In one study conducted by Greenwood and colleagues, researchers found that AVP gene expression in rats is regulated by the cAMP responsive element-binding protein-3 like-1 (CREB3L1). CREB3L1 is activated when it is cleaved and when the AVP gene is translocated from the Golgi to the nucleus. Additionally, CREB3L1 mRNA levels correspond with increased amounts of transcription of the AVP gene in the hypothalamus following a deficiency of sodium and as a consequence of diurnal rhythm in the SCN. Both full-length and constitutively active forms of CREB3L1 (CREB3L1CA) induce the expression of rat AVP promoter-luciferase reporter constructs whereas a dominant-negative mutant reduces expression. From this study, the researchers concluded that CREB3L1 is a regulator of AVP gene transcription in the hypothalamus and specifically within the PVH and SON.

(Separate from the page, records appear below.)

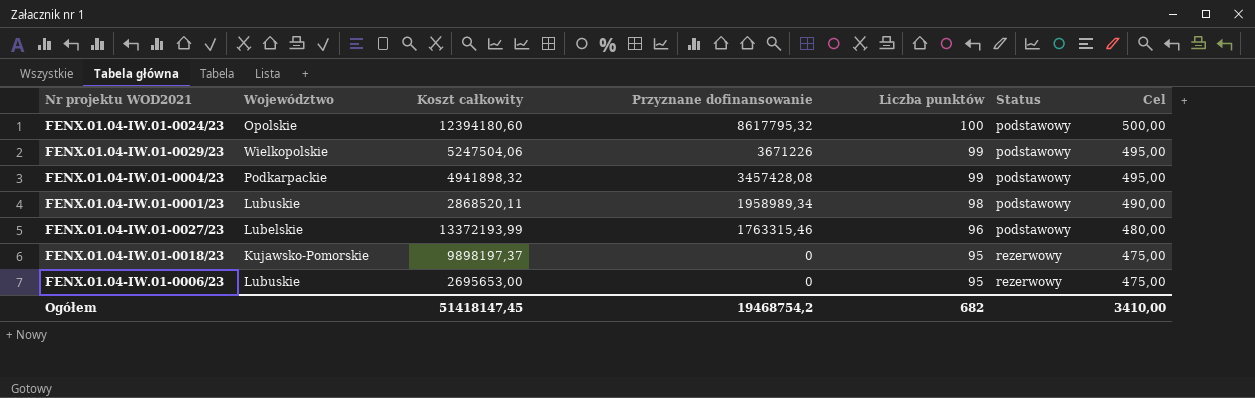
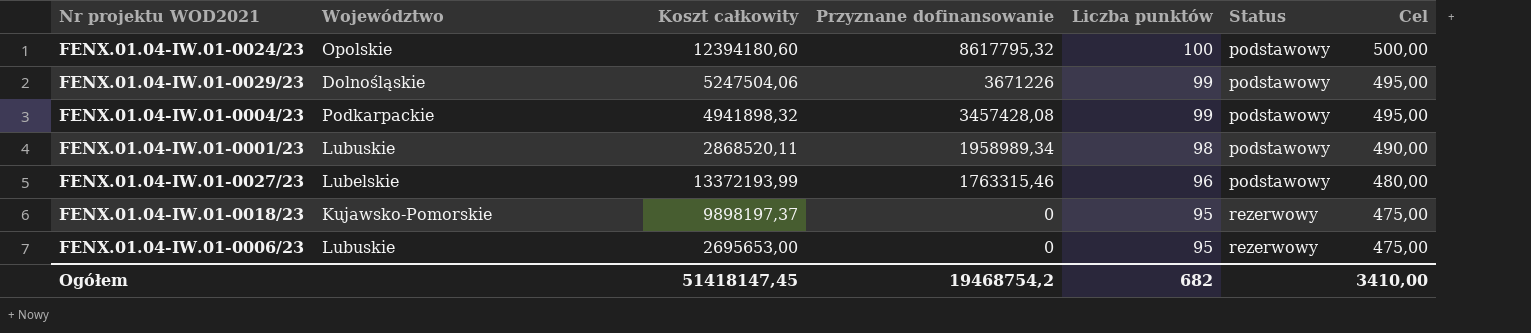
FENX.01.04-IW.01-0029/23 | Województwo: Wielkopolskie -> Dolnośląskie

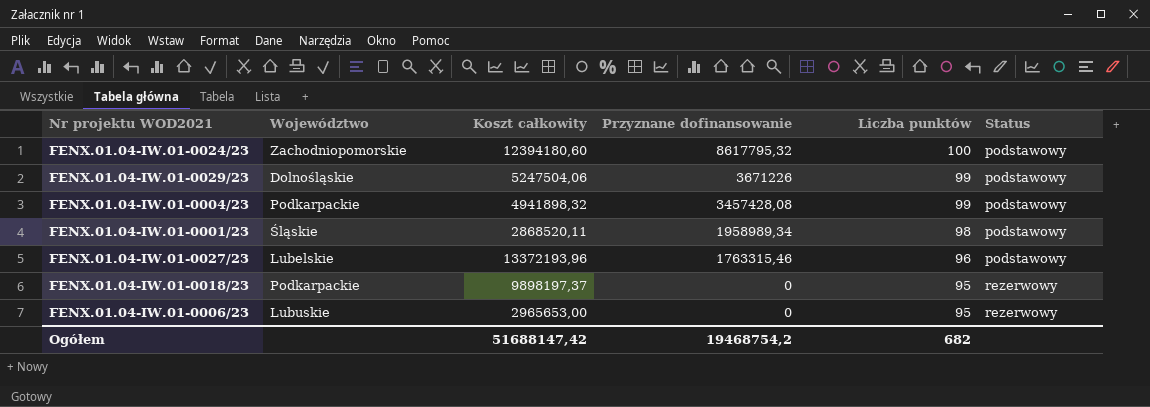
column Cel | formula: [Liczba punktów] * 5 -> none
FENX.01.04-IW.01-0024/23 | Województwo: Opolskie -> Zachodniopomorskie
FENX.01.04-IW.01-0001/23 | Województwo: Lubuskie -> Śląskie
FENX.01.04-IW.01-0027/23 | Koszt całkowity: 13372193,99 -> 13372193,96
FENX.01.04-IW.01-0018/23 | Województwo: Kujawsko-Pomorskie -> Podkarpackie
FENX.01.04-IW.01-0006/23 | Koszt całkowity: 2695653,00 -> 2965653,00
Ogółem | Koszt całkowity: 51418147,45 -> 51688147,42

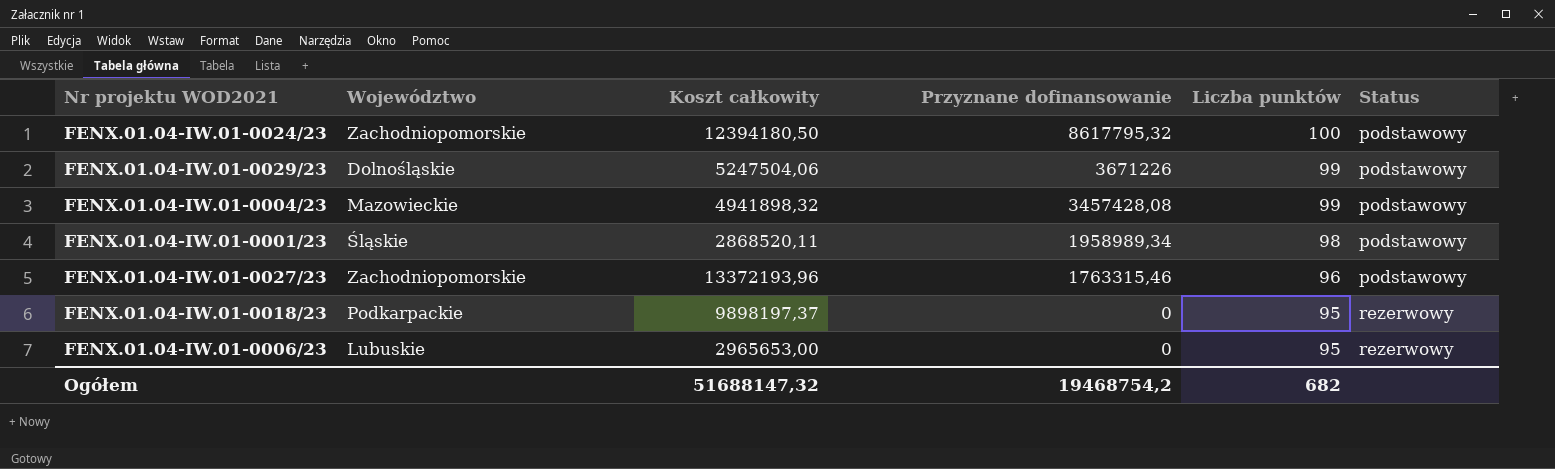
FENX.01.04-IW.01-0024/23 | Koszt całkowity: 12394180,60 -> 12394180,50
FENX.01.04-IW.01-0004/23 | Województwo: Podkarpackie -> Mazowieckie
FENX.01.04-IW.01-0027/23 | Województwo: Lubelskie -> Zachodniopomorskie
Ogółem | Koszt całkowity: 51688147,42 -> 51688147,32

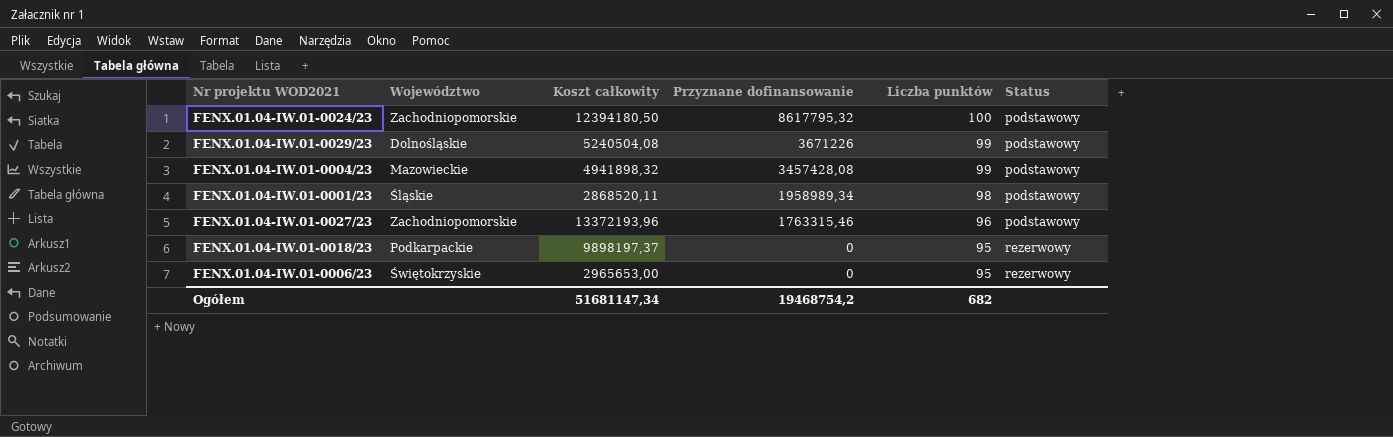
FENX.01.04-IW.01-0029/23 | Koszt całkowity: 5247504,06 -> 5240504,08
FENX.01.04-IW.01-0006/23 | Województwo: Lubuskie -> Świętokrzyskie
Ogółem | Koszt całkowity: 51688147,32 -> 51681147,34

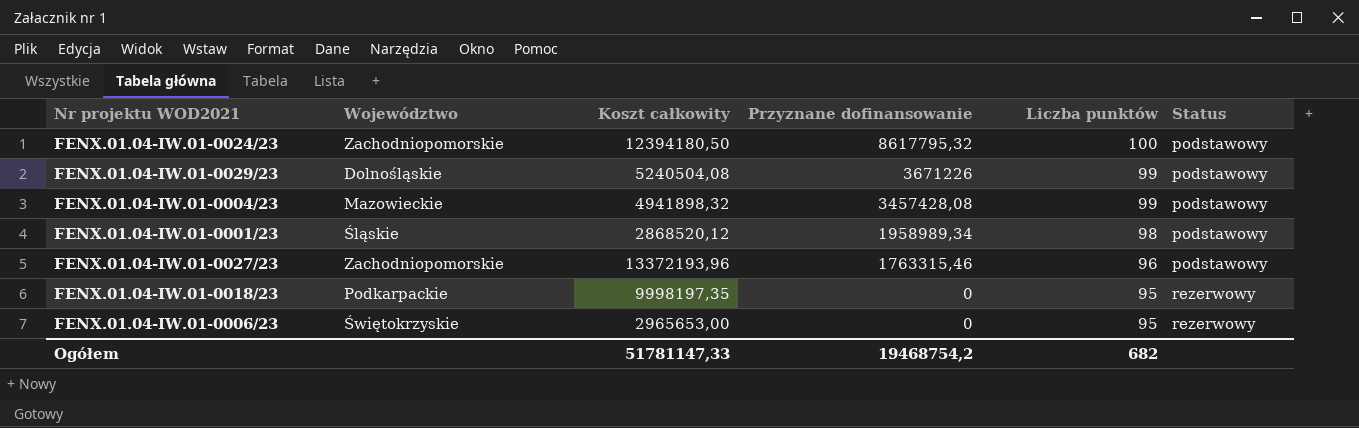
FENX.01.04-IW.01-0001/23 | Koszt całkowity: 2868520,11 -> 2868520,12
FENX.01.04-IW.01-0018/23 | Koszt całkowity: 9898197,37 -> 9998197,35
Ogółem | Koszt całkowity: 51681147,34 -> 51781147,33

Arginine vasopressin stimulates the process of phosphorylation of aquaporin 2 (AQP2) of renal tissue which contributes to the overall increased permeability of water in the collecting duct cells of the tissue. The phosphorylation of AQP2 leads to activation of the protein kinase A signaling pathway which amplifies the permeability of water by stimulating the rat equivalent of the urea transporter 1 protein.

== Medical applications ==

The functions of vasopressin make it useful for a variety of important medical applications. Since it plays a role in the regulation of many physiological functions, like regulation of water and sodium excretion, blood volume, vasoconstriction, and response to stress, vasopressin can be helpful in the treatment of conditions related to these functions. These applications include treatment of nocturnal enuresis, diabetes insipidus, and hemophilia A. Additionally, it is used to treat some forms of shock including septic shock and vasodilatory shock. It is also used during surgery to decrease blood loss.